David's grudge with Cyclops is interesting in that it does provide a type of metaphor for his character arc and his struggles. It's alluded to that he is a dangerous man, and that there is very little that he hasn't done, so we assume that he decided to take up the easy life in Cancun to put all that behind him. Yet Cyclops is ever-present in the water, a symbol for predation, revenge (did David take out its left eye?), and violence. Discounting the ridiculousness of a shark holding a grudge (ahem), violence perpetually looms over David's life and the lives of those who he allows/allowed into his life. However, this subplot is never sufficiently tied in to the rest of the film to give it any resonance as anything other than a time killer of sorts and a convenient plot device (and it's alarming how many people are menaced by sharks rather than by the human villains in a film which is not really about shark attacks, but stock footage of sharks is cheap, I suppose). And here is where we come to the movie's biggest problem.

As with Thor…, the movie is hampered by a heavy pall of arbitrariness. The scenes go through their paces, there is an end to be seen, but there's nothing really tying it all together. It's like going down a laundry list, checking off the requirements, and then finishing up for the day. The scenes with Cyclops have him change size, direction, and even makes his eye scar appear and disappear. The viewer is actually tricked (not intentionally by all appearances) into thinking that David has killed Cyclops offscreen at one point, when no such action has occurred. Steiner plays the villain as someone who doesn't want any real trouble if he can deal his way out of it, which is interesting, but it also robs he and his lackeys of any menace, since he's never motivated to escalate matters, and the filmmakers don't seem to care one way or the other. And since they don't care, neither did I.

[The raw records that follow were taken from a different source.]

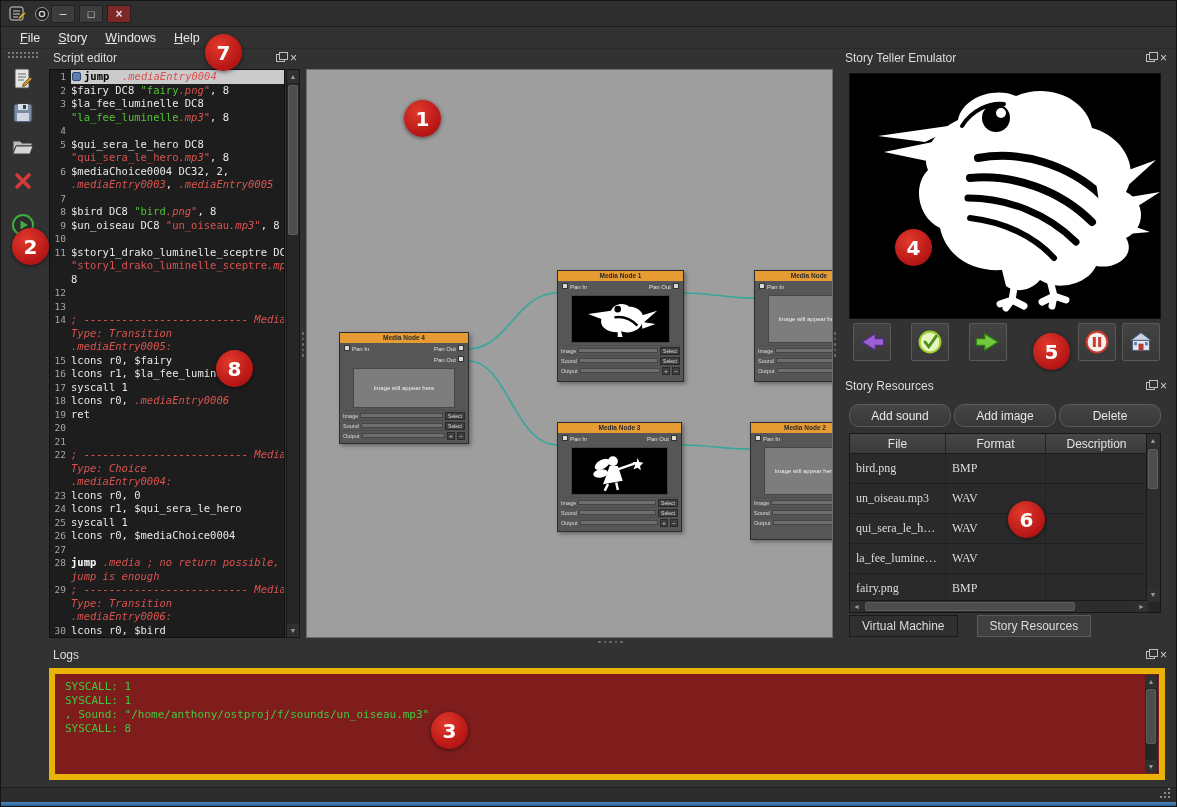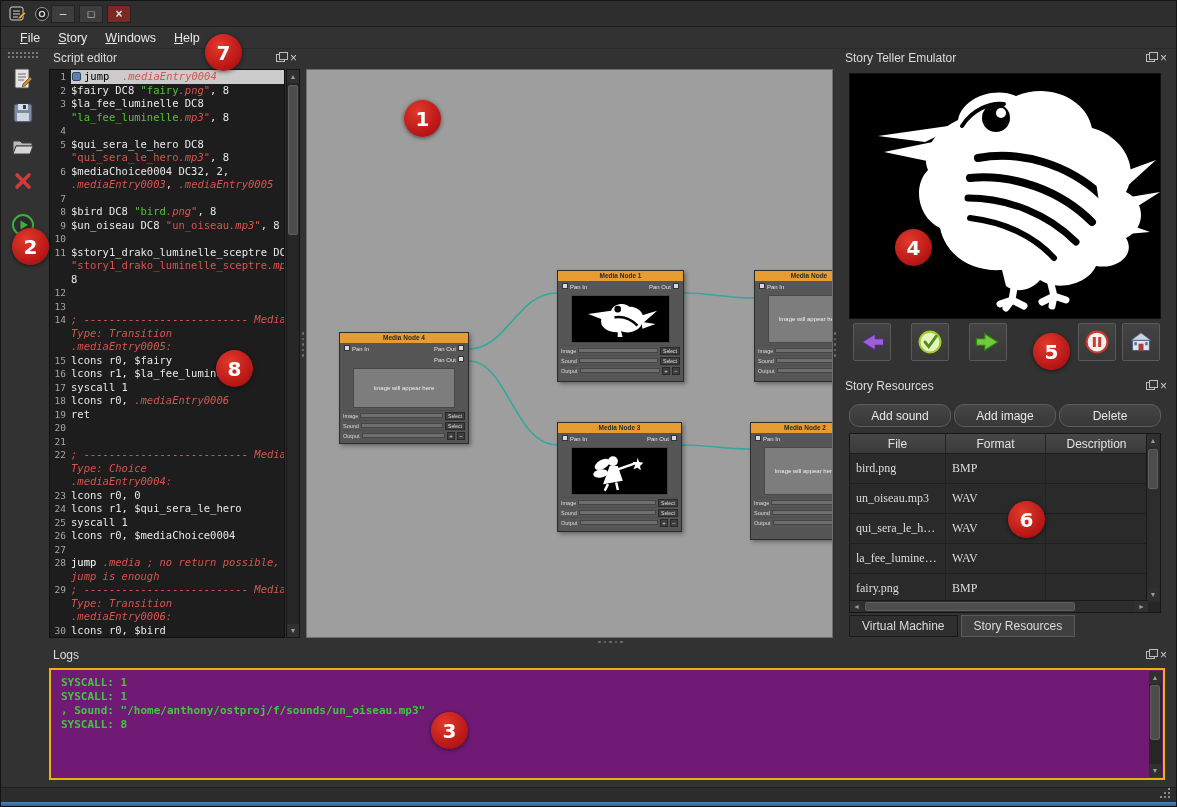--- a/index.html
+++ b/index.html
@@ -48,7 +48,7 @@
   .crow { display:flex; height:13.5px; line-height:13.5px; white-space:pre; font-size:10.5px; }
   .gut { width:21px; flex:none; text-align:right; padding-right:5px; color:#a6a6a6; font-size:9.5px; }
   .code { flex:1; color:#e8e8e8; overflow:hidden; }
-  .s-d { color:#e8e8e8; } .s-k { color:#ffffff; font-weight:normal; }
+  .s-d { color:#e8e8e8; } .s-k { color:#ffffff; font-weight:bold; }
   .s-g { color:#52c234; } .s-r { color:#d9534f; } .s-i { color:#d9534f; font-style:italic; }
   .crow.hl .code { background:#cbcbcb; } .crow.hl .s-k { color:#000; }
   .linemark { display:inline-block; width:9px; height:9px; background:#5b7fae; border:1px solid #2e4a6e;

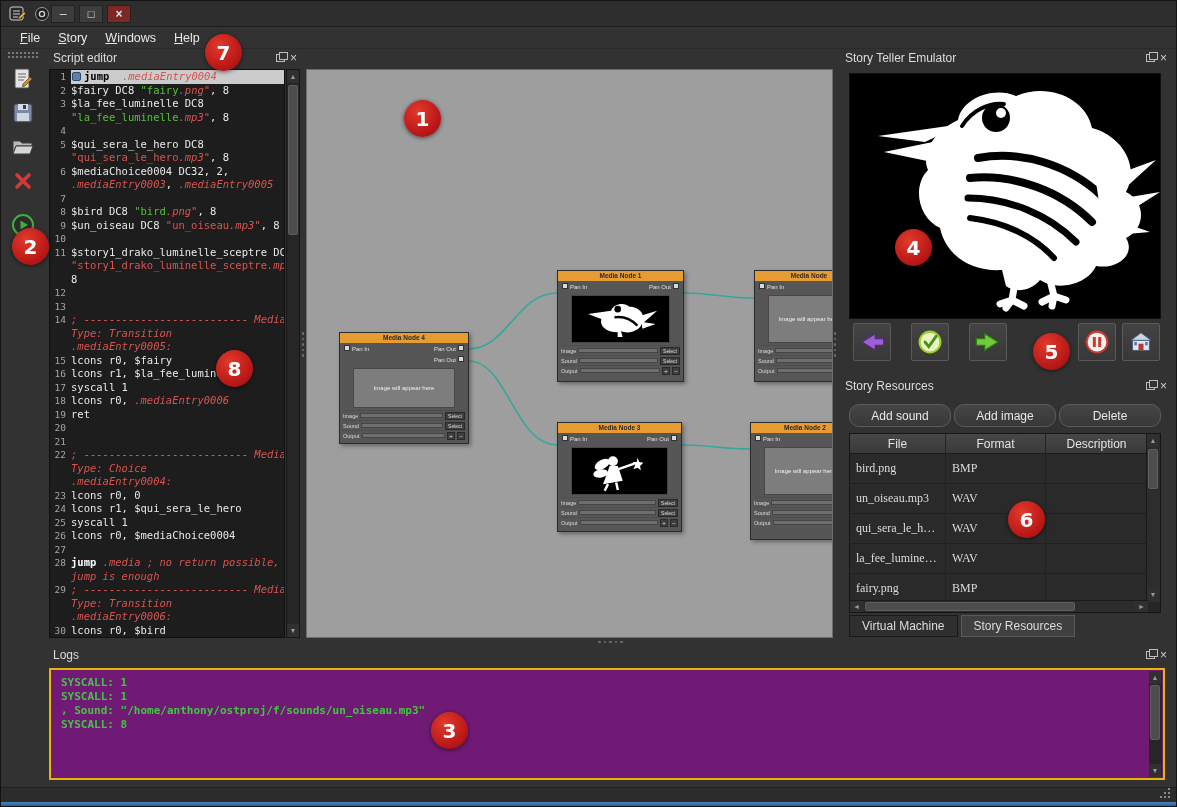--- a/index.html
+++ b/index.html
@@ -111,7 +111,7 @@
   .thscroll { position:absolute; left:0; bottom:0; width:298px; height:12px; background:#2d2d2d; border-top:1px solid #1a1a1a; }
   .harrow { position:absolute; top:0; width:13px; height:11px; color:#9a9a9a; font-size:7px; text-align:center; line-height:11px; background:#303030; }
   .hthumb { position:absolute; top:1px; height:9px; background:#4d4d4d; border:1px solid #5e5e5e; border-radius:2px; }
-  .docktabs { position:absolute; left:12px; top:238px; display:flex; gap:3px; }
+  .docktabs { position:absolute; left:12px; top:238px; display:flex; gap:19px; }
   .dtab { height:22px; padding:0 12px; background:#2f2f2f; border:1px solid #191919; color:#dcdcdc;
           font-size:12px; display:flex; align-items:center; }
   .dtab.active { background:#404040; border-color:#5a5a5a; }

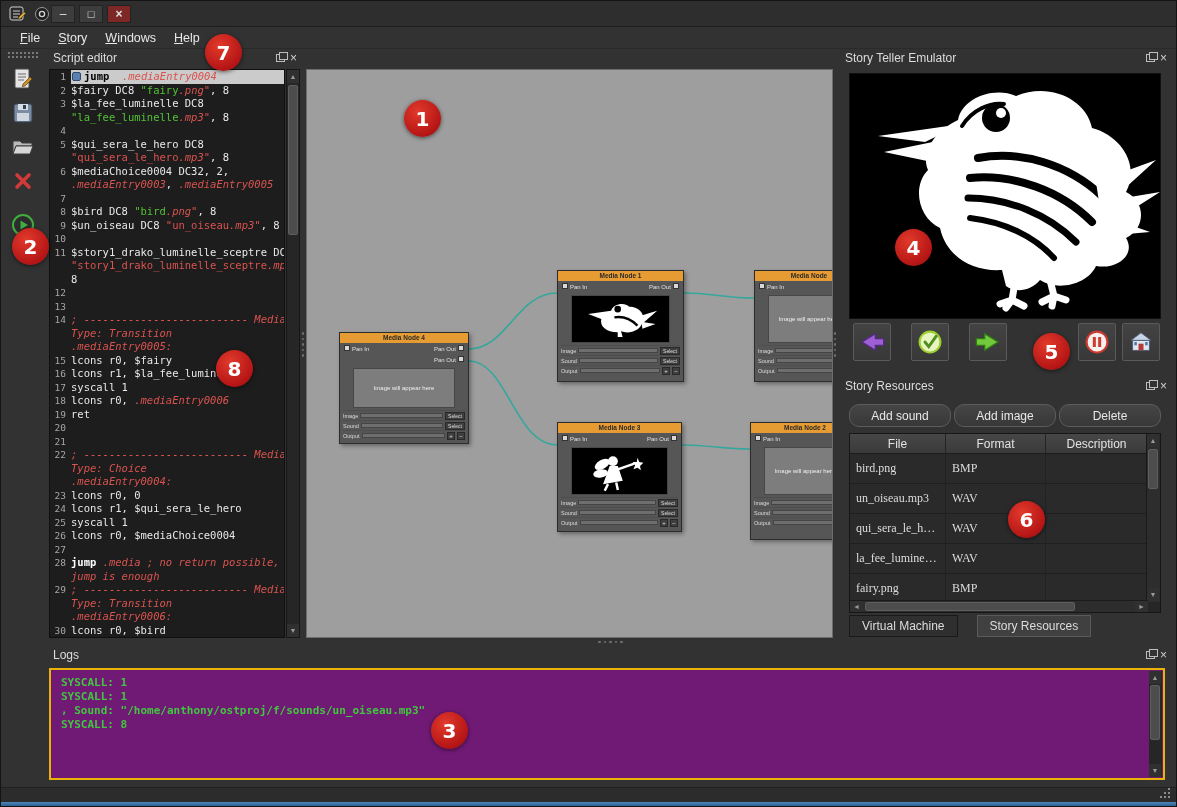--- a/index.html
+++ b/index.html
@@ -118,7 +118,7 @@
 
   
   .dock-logs { left:44px; top:645px; width:1128px; height:141px; }
-  .logbox { position:absolute; left:4px; top:22px; right:8px; bottom:7px; background:#701a75; border:2px solid #eab308; overflow:hidden;font-weight:bold; }
+  .logbox { position:absolute; left:4px; top:22px; right:8px; bottom:7px; background:#7f1d1d; border:6px solid #eab308; overflow:hidden; }
   .loglines { padding:6px 10px; font-family:"DejaVu Sans Mono", monospace; font-size:11px; line-height:14px; color:#41c73f; }
   .logvscroll { position:absolute; right:1px; top:1px; width:13px; bottom:1px; background:#262626; }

MVT: The locale is nice for what we see of it, but Williams gets the MVT for being mildly charming despite the entirety of the movie trying to prevent him from doing so. Fargas runs a close second, but he has the juicier part, so his work was a little more cut-and-dry, I think.

Make Or Break: More a missing scene than anything, the Break is the cut between David chumming the water for Cyclops to him on a dock with a dead shark (I would swear it even has a wound where its left eye should be), which is not Cyclops at all, but we're never given any clue about this state of affairs, so it's somewhat baffling when the halfsighted fish makes a random kill later.